Hi Scott,
Great info! Our RAID card is at the moment a ICP vortex (Adaptec)
ICP5165BR, and I'll be using it with Ubuntu server 8.04. I tried
OpenSolaris, but it yielded even more terrible performance, specially
using ZFS.. I guess that was just a missmatch. Anyway, I'm going to
return the controller, because it does not scale very well with more
that 4 disks in raid 10. Bandwidth is limited to 350MB/sec, and IOPS
scale badly with extra disks...
So I guess, I'll be waiting for another controller first. The idea for
xlog + os on 4 disk raid 10 and the rest for the data sound good :) I
hope it will turn out that way too.. First another controller..
Regards,
Christiaan
Scott Carey wrote:
Indexes will be random write workload, but these won't by synchronous
writes and will be buffered by the raid controller's cache. Assuming
you're using a hardware raid controller that is, and one that doesn't
have major performance problems on your platform. Which brings those
questions up --- what is your RAID card and OS?
For reads, if your shared_buffers is large enough, your heavily used
indexes won't likely go to disk much at all.
A good raid controller will typically help distribute the workload
effectively on a large array.
You probably want a simple 2 disk mirror or 4 disks in raid 10 for
your OS + xlog, and the rest for data + indexes -- with hot spares IF
your card supports them.
The biggest risk to splitting up data and indexes is that you don't
know how much I/O each needs relative to each other, and if this isn't
a relatively constant ratio you will have one subset busy while the
other subset is idle.
Unless you have extensively profiled your disk activity into index and
data subsets and know roughly what the optimal ratio is, its probably
going to cause more problems than it fixes.
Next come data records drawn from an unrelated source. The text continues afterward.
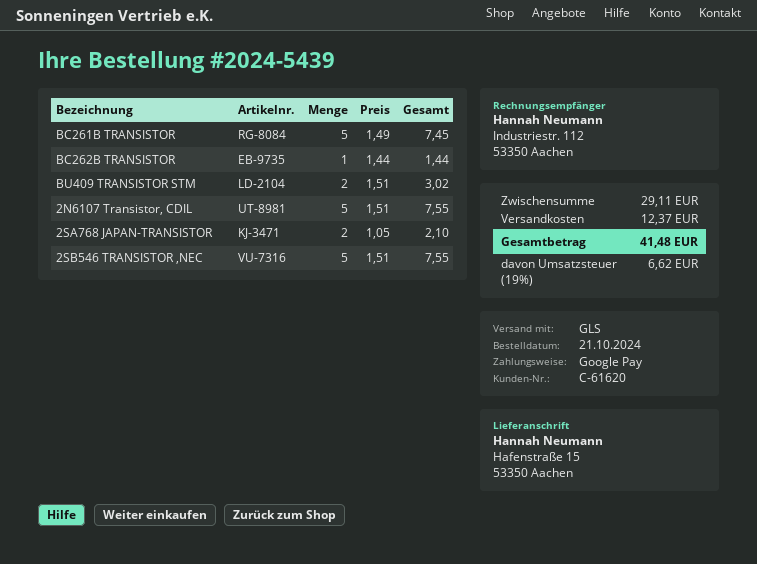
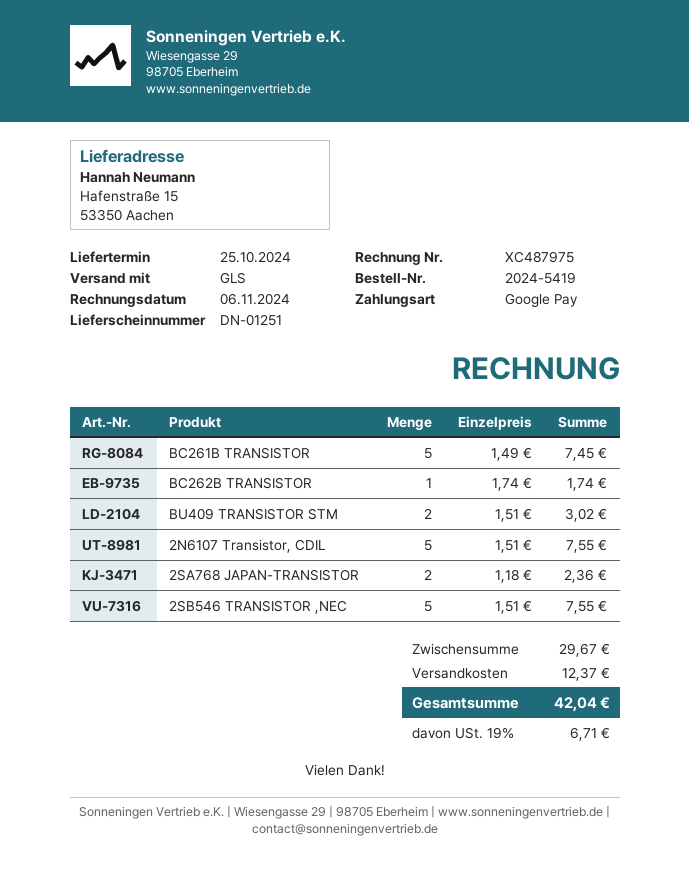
order number: 2024-5439 -> 2024-5419
BC262B TRANSISTOR: 1 x 1.44 = 1.44 -> 1 x 1.74 = 1.74
2SA768 JAPAN-TRANSISTOR: 2 x 1.05 = 2.10 -> 2 x 1.18 = 2.36
subtotal: 29.11 -> 29.67
tax: 19% = 6.62 -> 19% = 6.71
total: 41.48 -> 42.04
Furthermore, if this ratio changes at all, its a maintenance
nightmare. How much each would need in a perfect world is application
dependant, so there can be no general recommendation other than:
don't do it.
On Thu, Aug 21, 2008 at 1:34 AM, Christiaan Willemsen
<[EMAIL PROTECTED] <mailto:[EMAIL PROTECTED]>> wrote:
Thanks Joshua,
So what about putting the indexes on a separate array? Since we do
a lot of inserts indexes are going to be worked on a lot of the time.
Regards,
Christiaan
Joshua D. Drake wrote:
Christiaan Willemsen wrote:
So, what you are basically saying, is that a single mirror
is in general more than enough to facilitate the
transaction log.
http://www.commandprompt.com/blogs/joshua_drake/2008/04/is_that_performance_i_smell_ext2_vs_ext3_on_50_spindles_testing_for_postgresql/
http://wiki.postgresql.org/wiki/HP_ProLiant_DL380_G5_Tuning_Guide
And to answer your question, yes. Transaction logs are written
sequentially. You do not need a journaled file system and raid
1 is plenty for most if not all work loads.